CONTEXTO - Os familiares em primeiro grau de doentes celíacos pertencem a um grupo de alto risco para desenvolver esta patologia, pelo que o seu rastreio poderá ser determinante na prevenção de complicações a longo prazo. OBJETIVO - No sentido de determinar a prevalência da doença celíaca num grupo de familiares em primeiro grau de crianças celíacas, foi realizado um estudo prospectivo que consistiu no rastreio da doença celíaca através de um teste rápido capilar imunocromatográfico para a detecção qualitativa de anticorpos IgA antitransglutaminase (IgA-TTG). RESULTADOS - Nos casos em que este teste de rastreio foi positivo, os familiares foram aconselhados a prosseguir com investigação adicional. Realizou-se o rastreio a 268 familiares em primeiro grau (143 mães, 89 pais, 36 irmãos) correspondentes a 163 crianças com doença celíaca. O teste de rastreio foi positivo em 12 familiares (4,5%), um dos quais recusou prosseguir a investigação.

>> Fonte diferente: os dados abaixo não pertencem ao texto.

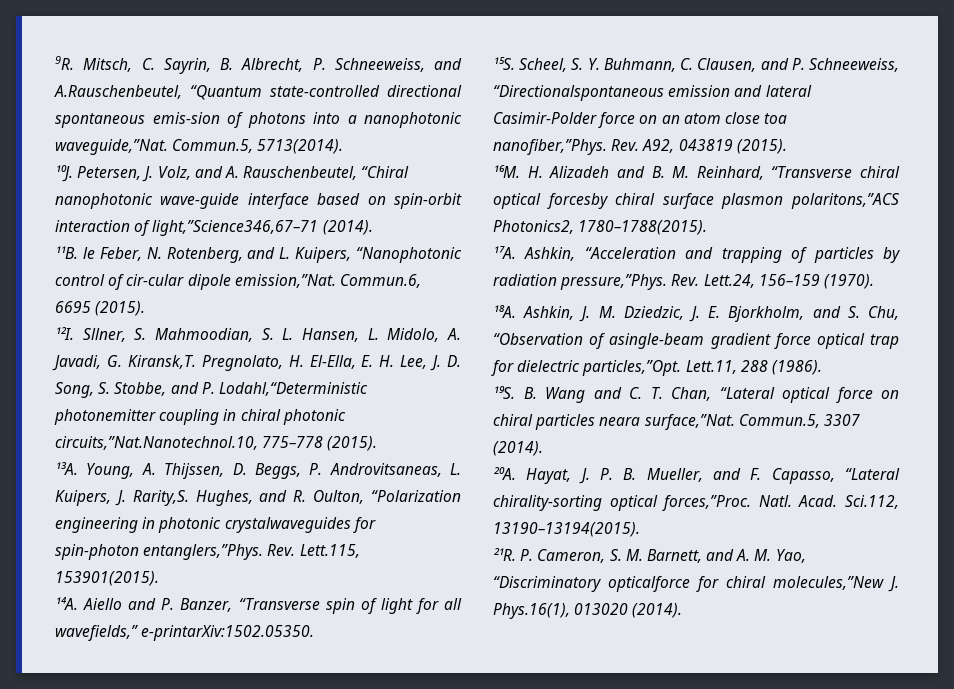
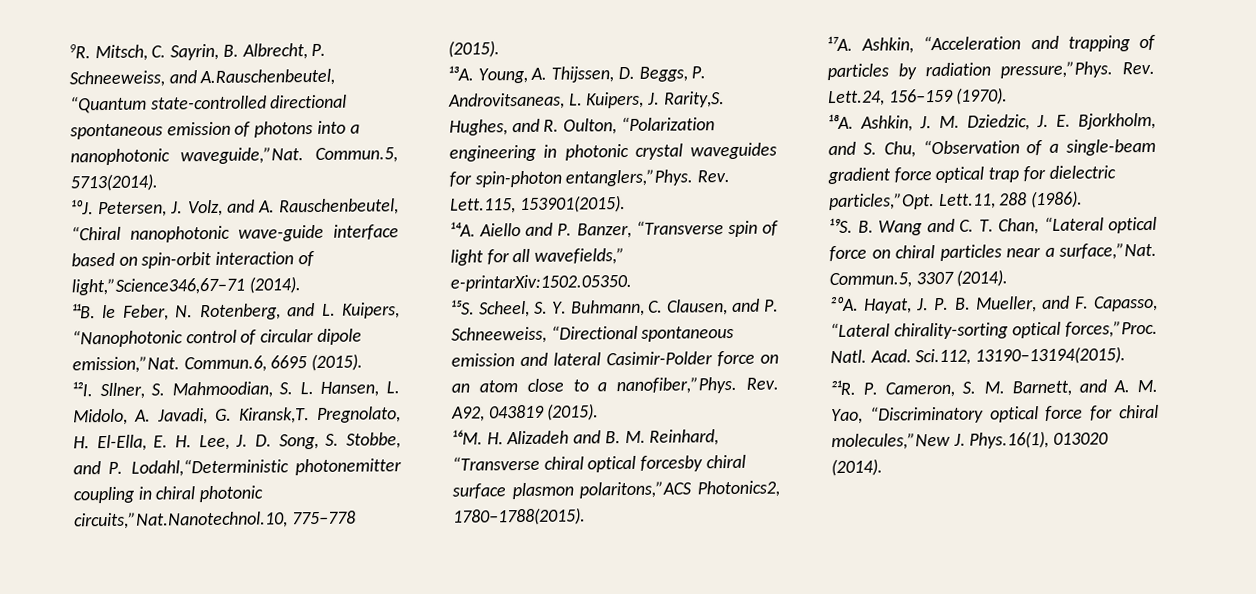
[152,112,220,124] emis-sion -> [166,121,231,136] emission
[126,274,185,286] cir-cular -> [260,329,315,343] circular
[224,517,351,533] crystalwaveguides -> [634,142,777,160] crystal waveguides
[493,85,664,101] “Directionalspontaneous -> [550,324,735,342] “Directional spontaneous
[764,113,788,124] toa -> [572,379,608,392] to a
[609,333,705,349] asingle-beam -> [1049,138,1156,156] a single-beam
[599,416,641,426] neara -> [1006,247,1055,258] near a
[608,576,690,592] opticalforce -> [989,405,1084,423] optical force

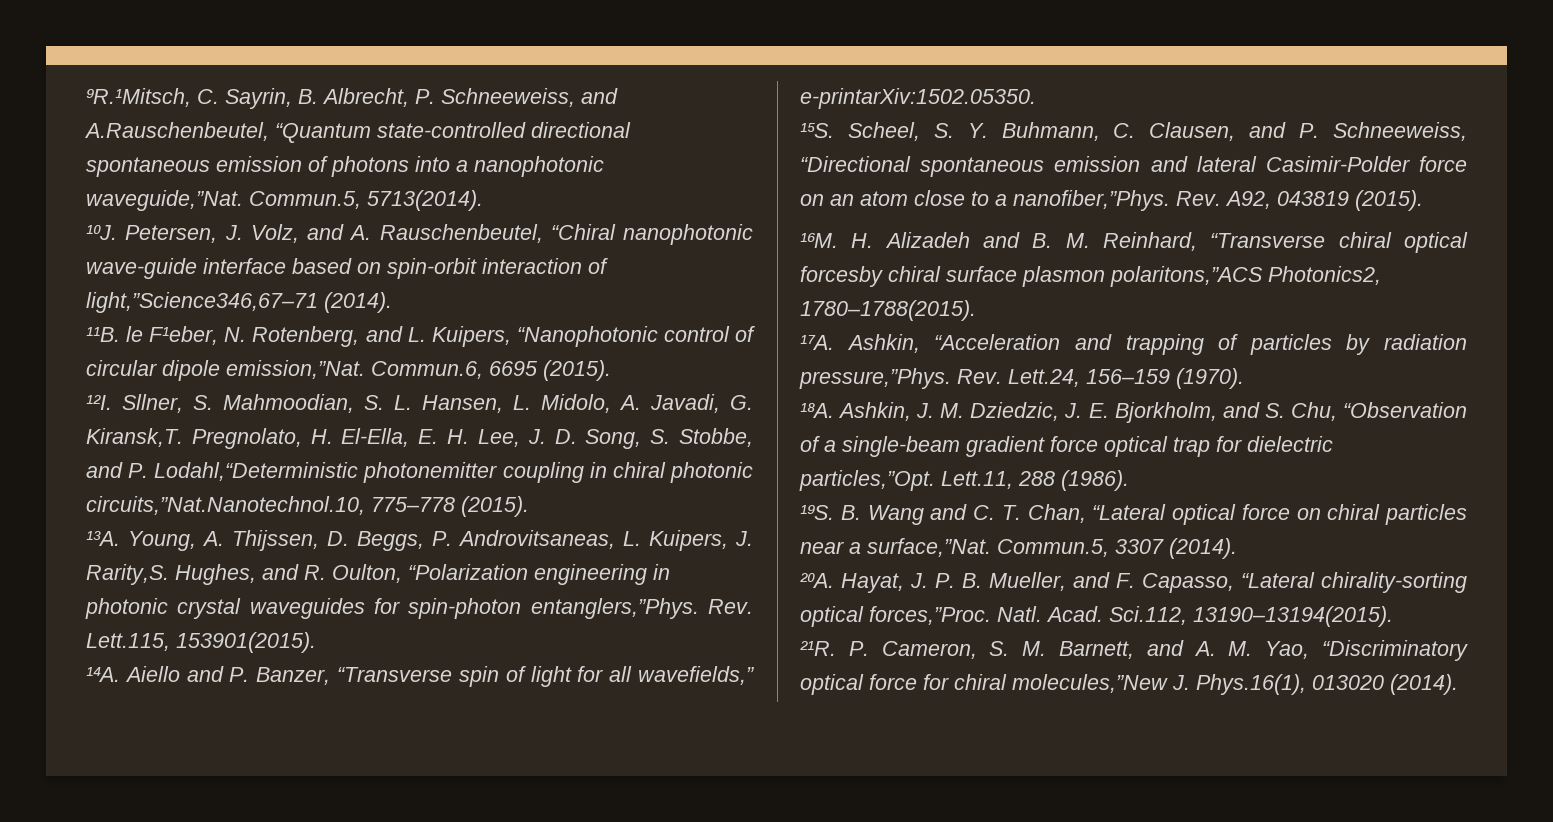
[69,44,148,62] 9R. Mitsch, -> [86,88,191,107] ⁹R.¹Mitsch,
[122,304,169,321] Feber, -> [149,326,219,345] F¹eber,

Entre os restantes 11 familiares com teste positivo, diagnosticou-se doença celíaca em sete casos (2,6%, 5 mães, 2 pais), apresentando idade mediana de 39 anos (27-56), sintomas digestivos associados a título elevado de IgA-TTG e alterações histológicas diagnósticas. Todos os familiares diagnosticados estão sob dieta isenta de glúten. CONCLUSÕES - A prevalência da doença celíaca nos familiares em primeiro grau (2,6%) foi 5 vezes superior à verificada na população em geral. Embora as recomendações para o rastreio de indivíduos assintomáticos dos grupos de alto risco, como os familiares em primeiro grau, não sejam unânimes, o diagnóstico é importante para a prevenção das complicações, nomeadamente os defícits nutricionais e neoplasia.